Source records.
------------

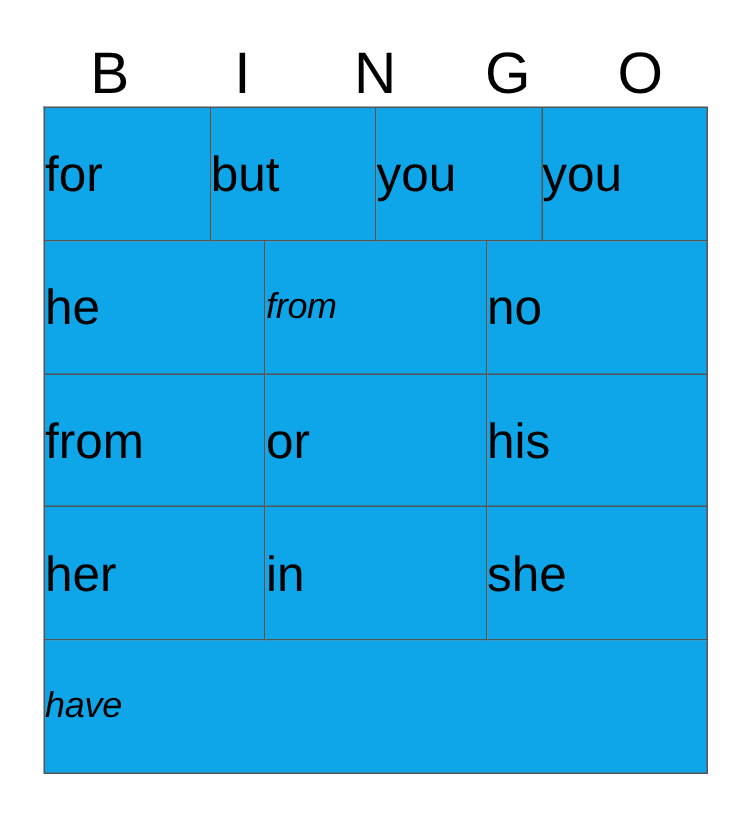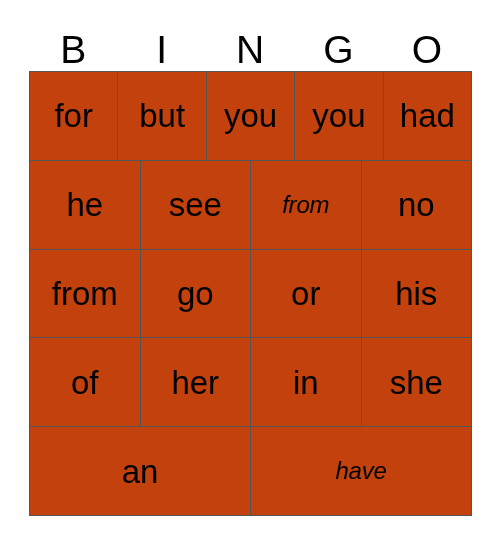--- a/index.html
+++ b/index.html
@@ -58,22 +58,22 @@
   }
   .cell {
     flex: 1 1 88.4px;
     width: 88.4px;
     height: 88.8px;
     border-right: 1px solid #555555;
     border-bottom: 1px solid #555555;
     box-sizing: border-box;
     display: flex;
     align-items: center;
-    justify-content: center;
-    background: #c2410c;
+    justify-content: flex-start;
+    background: #0ea5e9;
     overflow: hidden;
   }
   .cell-text {
     font-size: 33px;
     line-height: 1;
     color: #000000;
     white-space: nowrap;
     text-align: center;
   }
   
@@ -104,73 +104,58 @@
         </div>
       <div class="cell">
           <span class="cell-text">but</span>
         </div>
       <div class="cell">
           <span class="cell-text">you</span>
         </div>
       <div class="cell">
           <span class="cell-text">you</span>
         </div>
-      <div class="cell">
-          <span class="cell-text">had</span>
-        </div>
     </div>
 
     <div class="grid-row">
       <div class="cell">
           <span class="cell-text">he</span>
-        </div>
-      <div class="cell">
-          <span class="cell-text">see</span>
         </div>
       <div class="cell">
           <span class="cell-text wide">from</span>
         </div>
       <div class="cell">
           <span class="cell-text">no</span>
         </div>
     </div>
 
     <div class="grid-row">
       <div class="cell">
           <span class="cell-text">from</span>
         </div>
       <div class="cell">
-          <span class="cell-text">go</span>
-        </div>
-      <div class="cell">
           <span class="cell-text">or</span>
         </div>
       <div class="cell">
           <span class="cell-text">his</span>
         </div>
     </div>
 
     <div class="grid-row">
-      <div class="cell">
-          <span class="cell-text">of</span>
-        </div>
       <div class="cell">
           <span class="cell-text">her</span>
         </div>
       <div class="cell">
           <span class="cell-text">in</span>
         </div>
       <div class="cell">
           <span class="cell-text">she</span>
         </div>
     </div>
 
     <div class="grid-row">
       <div class="cell">
-          <span class="cell-text">an</span>
-        </div>
-      <div class="cell">
           <span class="cell-text wide">have</span>
         </div>
     </div>
 
   </div>
 </div>
 
 </body></html>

------------

What is needed.
Leave every image out when you return the material above word for word.

Your solution.
--- a/index.html
+++ b/index.html
@@ -58,22 +58,22 @@
   }
   .cell {
     flex: 1 1 88.4px;
     width: 88.4px;
     height: 88.8px;
     border-right: 1px solid #555555;
     border-bottom: 1px solid #555555;
     box-sizing: border-box;
     display: flex;
     align-items: center;
-    justify-content: center;
-    background: #c2410c;
+    justify-content: flex-start;
+    background: #0ea5e9;
     overflow: hidden;
   }
   .cell-text {
     font-size: 33px;
     line-height: 1;
     color: #000000;
     white-space: nowrap;
     text-align: center;
   }
   
@@ -104,73 +104,58 @@
         </div>
       <div class="cell">
           <span class="cell-text">but</span>
         </div>
       <div class="cell">
           <span class="cell-text">you</span>
         </div>
       <div class="cell">
           <span class="cell-text">you</span>
         </div>
-      <div class="cell">
-          <span class="cell-text">had</span>
-        </div>
     </div>
 
     <div class="grid-row">
       <div class="cell">
           <span class="cell-text">he</span>
-        </div>
-      <div class="cell">
-          <span class="cell-text">see</span>
         </div>
       <div class="cell">
           <span class="cell-text wide">from</span>
         </div>
       <div class="cell">
           <span class="cell-text">no</span>
         </div>
     </div>
 
     <div class="grid-row">
       <div class="cell">
           <span class="cell-text">from</span>
         </div>
       <div class="cell">
-          <span class="cell-text">go</span>
-        </div>
-      <div class="cell">
           <span class="cell-text">or</span>
         </div>
       <div class="cell">
           <span class="cell-text">his</span>
         </div>
     </div>
 
     <div class="grid-row">
-      <div class="cell">
-          <span class="cell-text">of</span>
-        </div>
       <div class="cell">
           <span class="cell-text">her</span>
         </div>
       <div class="cell">
           <span class="cell-text">in</span>
         </div>
       <div class="cell">
           <span class="cell-text">she</span>
         </div>
     </div>
 
     <div class="grid-row">
       <div class="cell">
-          <span class="cell-text">an</span>
-        </div>
-      <div class="cell">
           <span class="cell-text wide">have</span>
         </div>
     </div>
 
   </div>
 </div>
 
 </body></html>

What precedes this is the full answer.